If you are sharing the OS disk with Cassandra commit log, use the following paths:

/var/lib/cassandra/commitlog
/var/lib/cassandra/saved_caches
/var/lib/cassandra/hints_directory

If you have a dedicated disk for Cassandra commit log, you should create a mount point named /var/lib/cassandra and use the path names above.

The Cassandra data disk should be a dedicated SSD drive. You should create the mount point /var/lib/cassandra/data.

/var/lib/cassandra/data

Note Cassandra configuration files are normally located in /etc/cassandra and logs are located in /var/log/cassandra.

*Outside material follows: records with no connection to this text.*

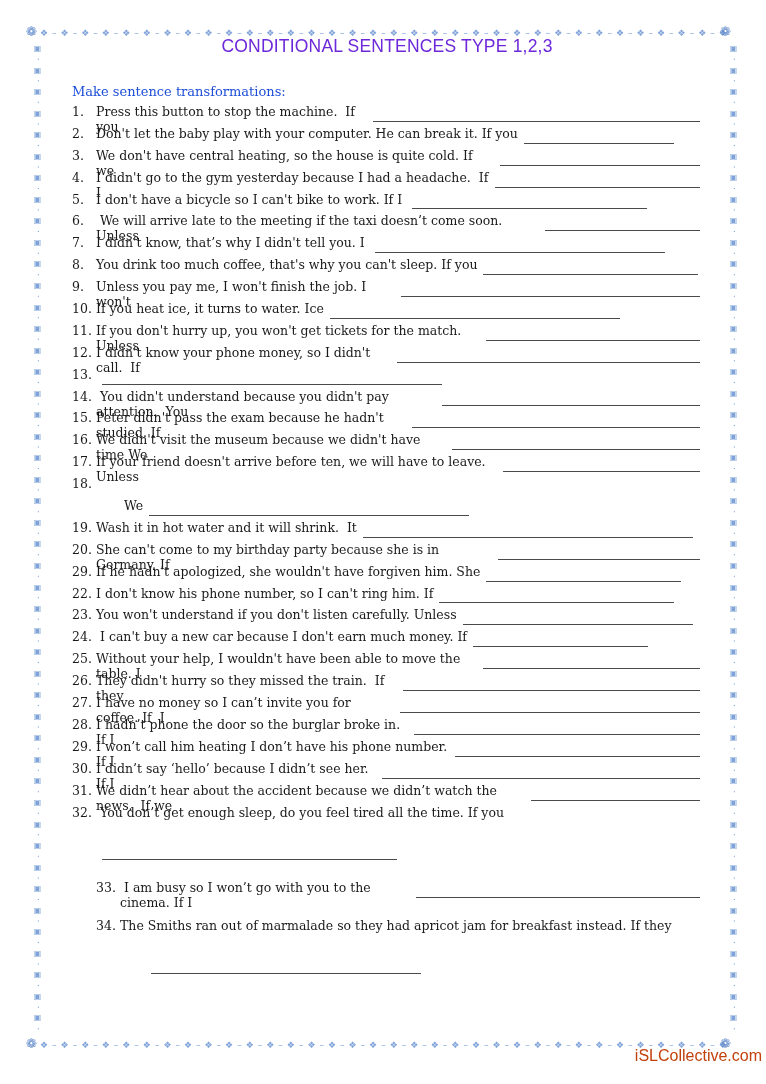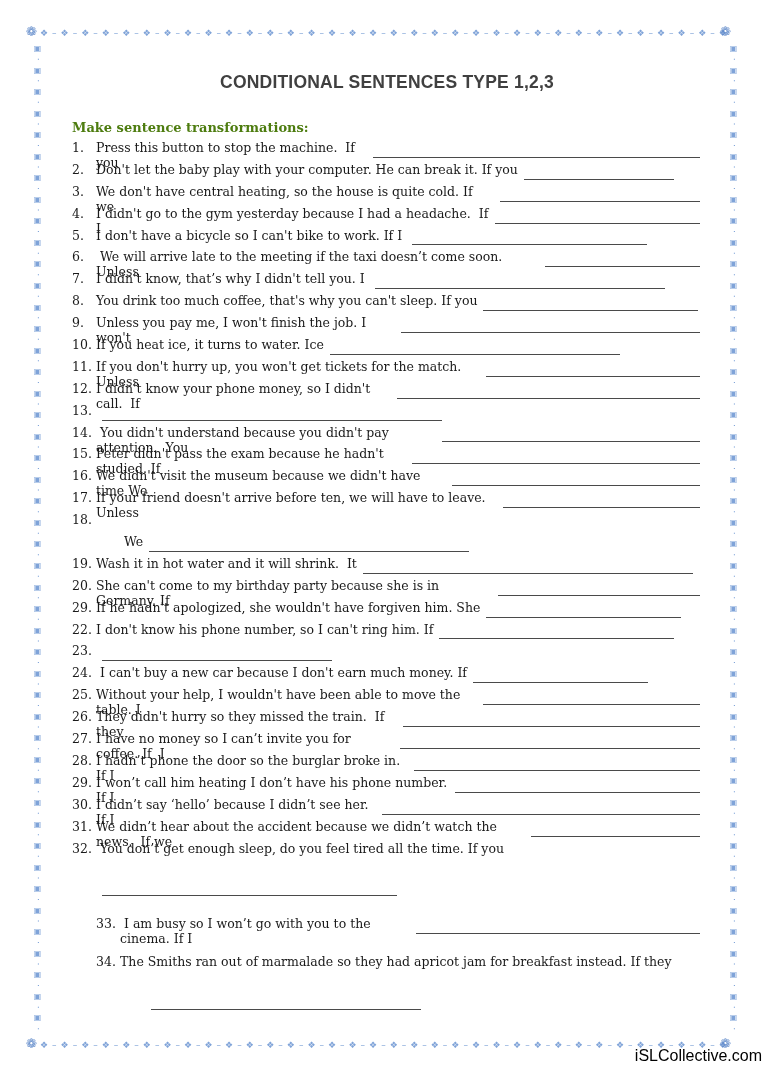--- a/index.html
+++ b/index.html
@@ -26,42 +26,42 @@
     position:absolute; color:#5d88c9; font-family:"DejaVu Sans", sans-serif;
     font-size:13px; line-height:13px;
   }
   .c-tl { left:26px; top:25px; }
   .c-tr { left:720px; top:25px; }
   .c-bl { left:26px; top:1037px; }
   .c-br { left:720px; top:1037px; }
 
   .content { position:absolute; left:72px; top:0; width:630px; }
   .title {
-    margin-top:72px; text-align:center;
-    font-family:"Liberation Sans", sans-serif; font-weight:bold;
-    font-size:17.5px; color:#404040; letter-spacing:0.2px;
-  }
-  .instructions { margin-top:27px; font-size:13px; font-weight:bold; color:#4d7c0f; }
+    margin-top:36px; text-align:center;
+    font-family:"Liberation Sans", sans-serif; font-weight:normal;
+    font-size:17.5px; color:#6d28d9; letter-spacing:0.2px;
+  }
+  .instructions { margin-top:27px; font-size:13px; font-weight:normal; color:#1d4ed8; }
   .items { margin-top:5px; }
   .row {
     display:flex; align-items:baseline; height:21.9px;
     font-size:12.5px; color:#1a1a1a;
   }
   .row.indent { padding-left:24px; }
   .row.gap { margin-top:16px; }
   .num { flex:0 0 24px; }
   .txt { white-space:pre-wrap; }
   .blank {
     flex:0 1 auto; min-width:30px; height:1px;
     border-bottom:1px solid #4a4a4a;
     align-self:flex-end; margin:0 2px 4px 6px;
   }
   .watermark {
     position:absolute; top:1047px; right:4px;
-    font-family:"Liberation Sans", sans-serif; font-size:16px; color:#000000;
+    font-family:"Liberation Sans", sans-serif; font-size:16px; color:#c2410c;
   }
 </style>
 </head>
 <body>
 
 <div class="page">
 
   <div class="b-h b-top">❖–❖–❖–❖–❖–❖–❖–❖–❖–❖–❖–❖–❖–❖–❖–❖–❖–❖–❖–❖–❖–❖–❖–❖–❖–❖–❖–❖–❖–❖–❖–❖–❖–❖–❖–❖–❖–❖–❖–❖–</div>
   <div class="b-h b-bot">❖–❖–❖–❖–❖–❖–❖–❖–❖–❖–❖–❖–❖–❖–❖–❖–❖–❖–❖–❖–❖–❖–❖–❖–❖–❖–❖–❖–❖–❖–❖–❖–❖–❖–❖–❖–❖–❖–❖–❖–</div>
   <div class="b-v b-left">▣·▣·▣·▣·▣·▣·▣·▣·▣·▣·▣·▣·▣·▣·▣·▣·▣·▣·▣·▣·▣·▣·▣·▣·▣·▣·▣·▣·▣·▣·▣·▣·▣·▣·▣·▣·▣·▣·▣·▣·▣·▣·▣·▣·▣·▣·▣·▣·▣·▣·▣·▣·▣·▣·▣·▣·▣·▣·▣·▣·</div>
@@ -181,20 +181,21 @@
           <span class="txt">If he hadn't apologized, she wouldn't have forgiven him. She</span>
           <span class="blank" style="width: 195px;"></span>
         </div>
         <div class="row">
           <span class="num">22.</span>
           <span class="txt">I don't know his phone number, so I can't ring him. If</span>
           <span class="blank" style="width: 235px;"></span>
         </div>
         <div class="row">
           <span class="num">23.</span>
+          <span class="txt">You won't understand if you don't listen carefully. Unless</span>
           <span class="blank" style="width: 230px;"></span>
         </div>
         <div class="row">
           <span class="num">24.</span>
           <span class="txt"> I can't buy a new car because I don't earn much money. If</span>
           <span class="blank" style="width: 175px;"></span>
         </div>
         <div class="row">
           <span class="num">25.</span>
           <span class="txt">Without your help, I wouldn't have been able to move the table. I</span>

The path names above are the default values in the cassandra.yaml file.

# Directory where Cassandra should store hints.
# If not set, the default directory is $CASSANDRA_HOME/data/hints.
hints_directory: /var/lib/cassandra/hints

# Directories where Cassandra should store data on disk.  Cassandra
# will spread data evenly across them, subject to the granularity of
# the configured compaction strategy.
# If not set, the default directory is $CASSANDRA_HOME/data/data.
data_file_directories:
 - /var/lib/cassandra/data

# commit log.  when running on magnetic HDD, this should be a
# separate spindle than the data directories.
# If not set, the default directory is $CASSANDRA_HOME/data/commitlog.
commitlog_directory: /var/lib/cassandra/commitlog

# saved caches
# If not set, the default directory is $CASSANDRA_HOME/data/saved_caches.
saved_caches_directory: /var/lib/cassandra/saved_caches

Network

Cassandra gives you the ability to segregate inter-node from client traffic. Most deployments go with a single IP address for both Cassandra inter-node and client communication.

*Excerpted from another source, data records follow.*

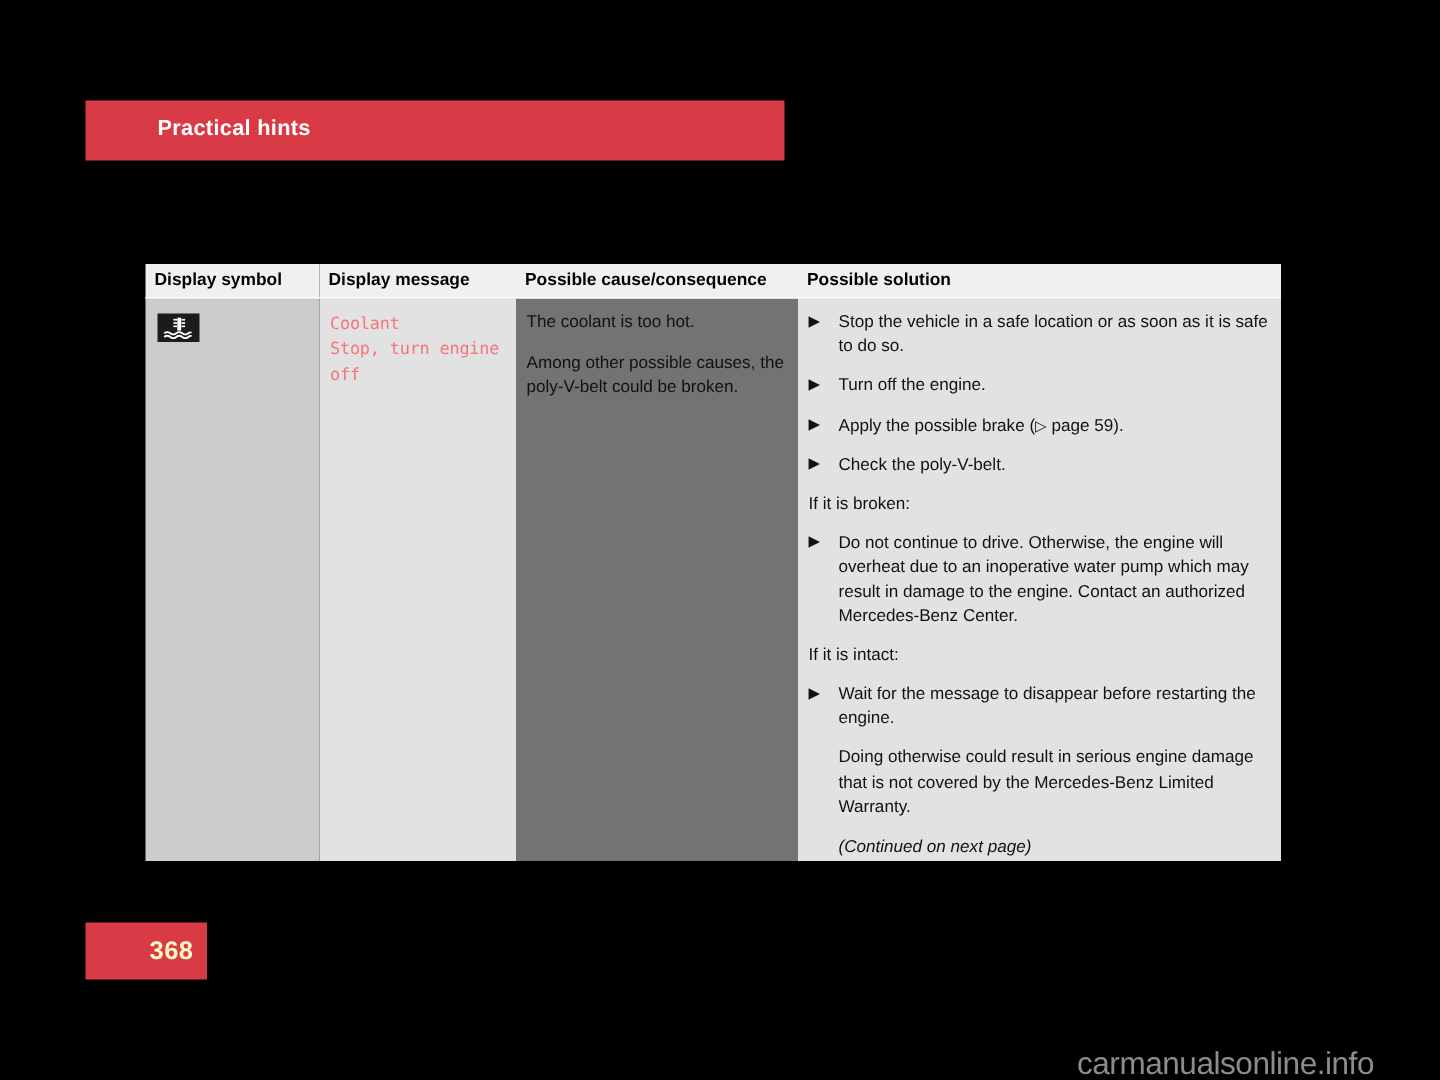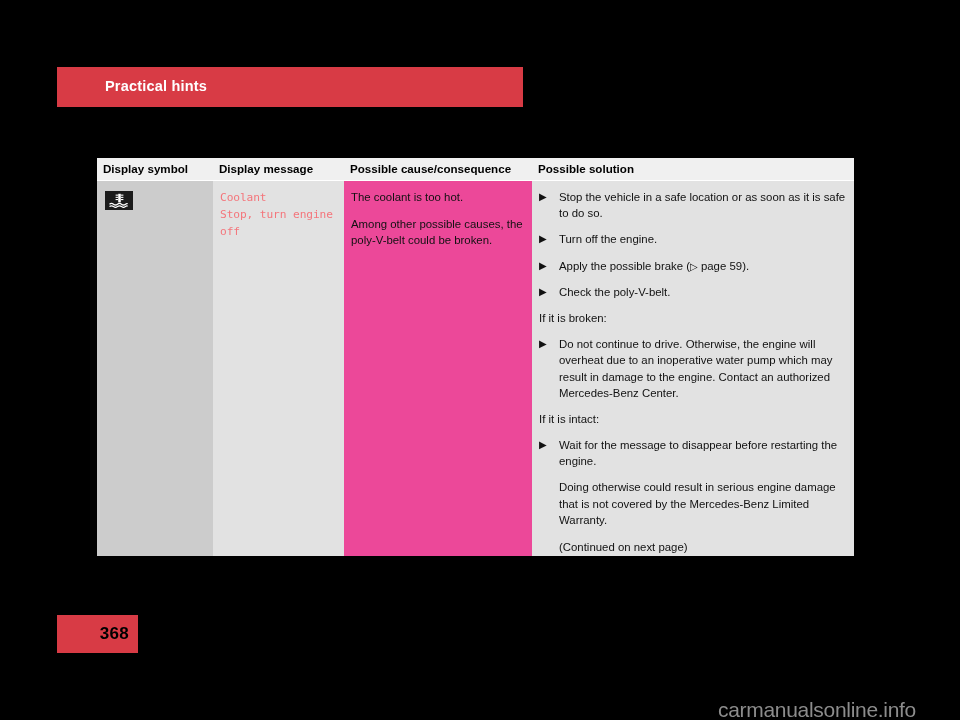--- a/index.html
+++ b/index.html
@@ -33,21 +33,21 @@
     font-weight: bold;
     color: #ffffff;
     letter-spacing: 0.2px;
     white-space: nowrap;
   }
 
   
   .table-wrap {
     position: absolute;
     left: 97px;
-    top: 158px;
+    top: 176px;
     width: 717px;
   }
   .msg-table {
     width: 100%;
     border-collapse: collapse;
     table-layout: fixed;
   }
   .msg-table col.c1 { width: 116px; }
   .msg-table col.c2 { width: 131px; }
   .msg-table col.c3 { width: 188px; }
@@ -68,21 +68,21 @@
   .msg-table tbody td {
     vertical-align: top;
     padding: 8px 7px 1px 7px;
     font-size: 11.4px;
     line-height: 1.42;
     color: #111111;
     height: 342px;
   }
   td.col-sym  { background: #cccccc; }
   td.col-msg  { background: #e2e2e2; }
-  td.col-cause{ background: #ec4899; }
+  td.col-cause{ background: #737373; }
   td.col-sol  { background: #e2e2e2; }
 
   
   .symbol-box {
     width: 28px;
     height: 19px;
     background: #1b1b1b;
     margin-top: 2px;
     margin-left: 1px;
     display: flex;
@@ -122,42 +122,42 @@
     font-size: 10px;
     line-height: 1.62;
     color: #111111;
   }
   .bullet-text {
     flex: 1 1 auto;
   }
   .indent-para {
     margin: 0 0 11px 20px;
   }
-  .indent-para:last-child { margin-bottom: 0; }
+  .indent-para:last-child { margin-bottom: 0; font-style: italic; }
 
   .xref-arrow {
     font-size: 10px;
   }
 
   
   .page-number-block {
     position: absolute;
     left: 57px;
     top: 615px;
     width: 81px;
     height: 38px;
     background: #d83b45;
   }
   .page-number {
     position: absolute;
     right: 9px;
     top: 9px;
     font-size: 17px;
     font-weight: bold;
-    color: #000000;
+    color: #fef9c3;
     letter-spacing: 0.3px;
   }
 
   
   .watermark {
     position: absolute;
     left: 718px;
     top: 686px;
     font-size: 21px;
     color: #8c8c8c;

In Cassandra the listen_address: / listen_interface: are used for inter-node cluster communication. Cassandra replication, repair, gossip, and compaction can generate significant traffic from time to time. Isolating cluster traffic onto its own IP address range (cluster vlan), if possible, can improve network performance / reduce network latency within the Cassandra cluster. In the case of multi-site, you may need a vlan over wan solution.

The Cassandra rpc_address: / rpc_interface: are for client communication. This would be the IP address (client access vlan) that Dovecot backends would be configured to use.

Ports

Inter-node (default) ports

Port

Service

7000

Inter-node

7001

Inter-node (ssl)

7199

JMK

Client (default) ports

Port

Service

9042

client port

9160

thrift

9142

native

Memory

Cassandra runs inside JAVA JVM. The JVM settings are defined in “cassandra-env.sh” (older) or jvm.options file in /etc/cassandra configuration directory. The run settings are computed during startup based on system resources. Recommendation is to use default settings and monitor the system.